I'm going to be very honest: I have changed my mind on this match so many times. With every past match I've judged, even as close as I knew they were and would end up becoming, I still more or less knew who I was going to go with after the ingredient pass. Not this one. I've bounced back and forth many times, and even as I'm writing this sentence, on the cusp of declaring my vote, I'm still not entirely sure I've made the right decision. But make it I must, and thus, I will.

The issues I mention above are troubling, but not enough of a deal-breaker to ruin the adventure for me. It snuck up on me more and more how much I really did like "The Dungeon at the End of the Universe", and even that big "issue" I'm stuck I'll admit is a personal thing. In this case, I am going to vote for "The Dungeon at the End of the Universe", and thus @Whizbang Dustyboots, as the champion of Iron DM 2023.

Dang it guys, I thought I told you it was my turn to the odd woman out. But it seems yet again I am the tie-breaker. @Snarf Zagyg, you've walked a tight rope in bringing us not just adventures but whole games round in and round out, and one can hardly argue with your success. Yours was a championship caliber entry, it just was up again one that was just ever-so slightly better, in the balance. I would advise you to focus less on the fun, clever, twists, but again, it's hard to argue that they haven't served you well so far. Also, you beat me that one time, and with Paul Hollywood of all the gods damned people, so who am I try to give you advice? You'll win one of these soon, I have no doubt.

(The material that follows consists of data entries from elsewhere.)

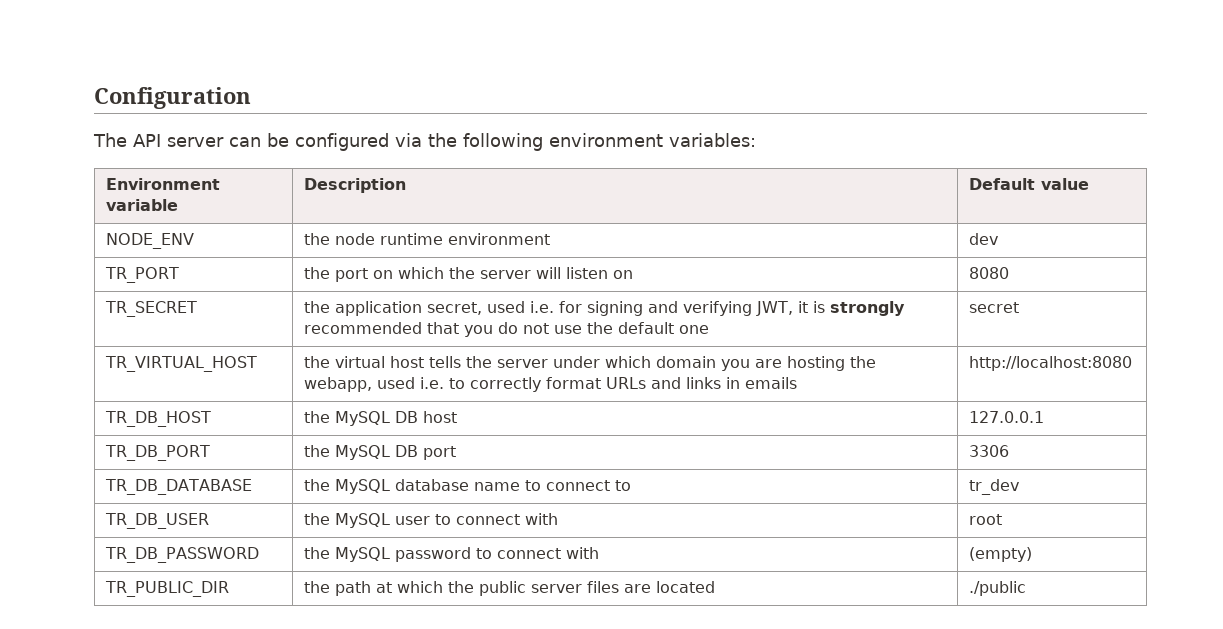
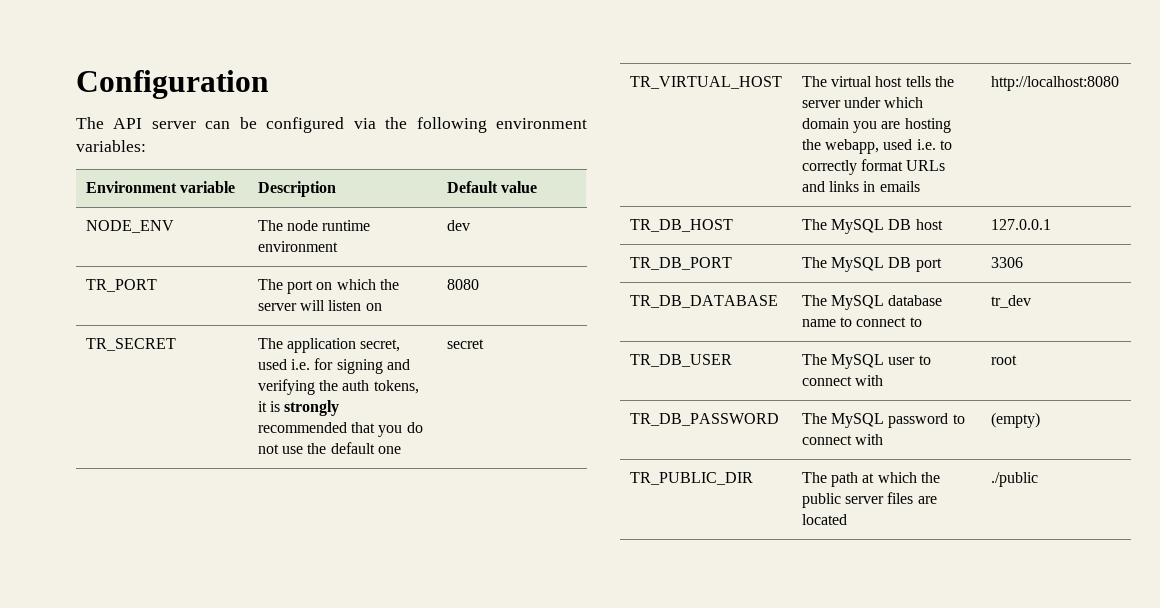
[304,233,331,245] the -> [257,220,283,231] The
[304,267,331,279] the -> [257,279,283,290] The
[304,301,331,313] the -> [257,338,283,349] The
[756,301,794,316] JWT, -> [318,380,419,394] the auth tokens,
[304,356,331,368] the -> [801,76,827,87] The
[304,411,331,423] the -> [801,219,827,230] The
[304,445,331,457] the -> [801,257,827,268] The
[304,479,331,491] the -> [801,295,827,306] The
[304,513,331,525] the -> [801,354,827,365] The
[304,547,331,559] the -> [801,413,827,424] The
[304,581,331,593] the -> [801,472,827,483] The

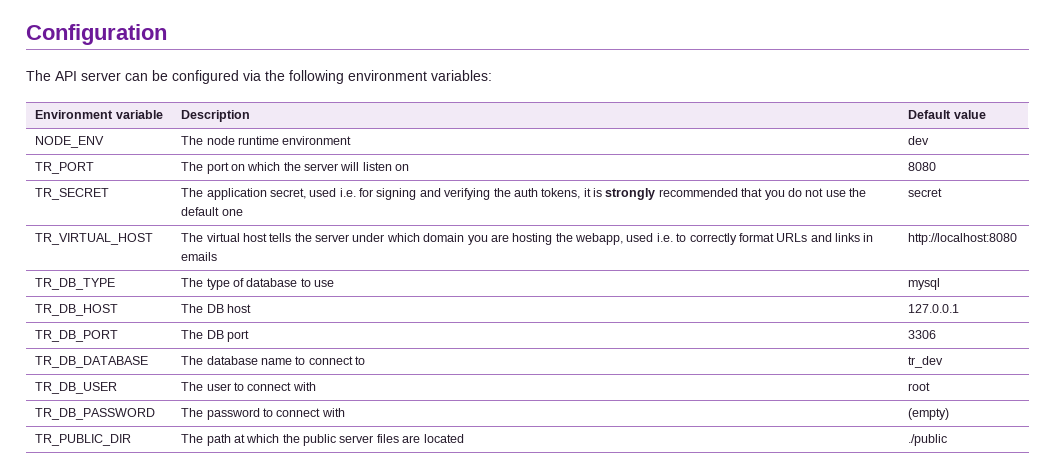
(1119, 83) none -> [35,278,116,290] [181,278,335,290] [908,278,941,290] // TR_DB_TYPE | The type of database to use | mysql
[830,219,884,234] MySQL -> (204, 308) none
[830,257,884,272] MySQL -> (204, 334) none
[830,295,884,310] MySQL -> (204, 360) none
[830,354,884,369] MySQL -> (204, 386) none
[830,413,884,428] MySQL -> (204, 412) none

But ultimately, with a final vote of 2-1, @Whizbang Dustyboots is THE 2023 IRON DM! Congratulations are due!
 


Whizbang Dustyboots

Gnometown Hero
This was tremendous fun and very challenging. And the judges' feedback was excellent, throughout. Anyone prepping to publish something should consider running it past this crew, as the feedback would make all of my adventures better, I know, if not for that pesky "no editing" rule.

Well fought, @Snarf Zagyg. The formidable opponent I dreaded/anticipated getting and you lived up to that dread and anticipation.
 

Snarf Zagyg

Notorious Liquefactionist
I want to thank my opponent, @Whizbang Dustyboots ... I thoroughly enjoyed the Tier 4 adventure you wrote, and the competition. You are a worthy Iron DM!

I also want to thank the judges, @Radiating Gnome, @Wicht, and @Gradine. I know that I, along with all the competitors, appreciate the time and effort that you put into judging the competition. Every round you put in a lot of effort (and you show your work), and you do that simply for the love of the contest. Thank you for your time and dedication.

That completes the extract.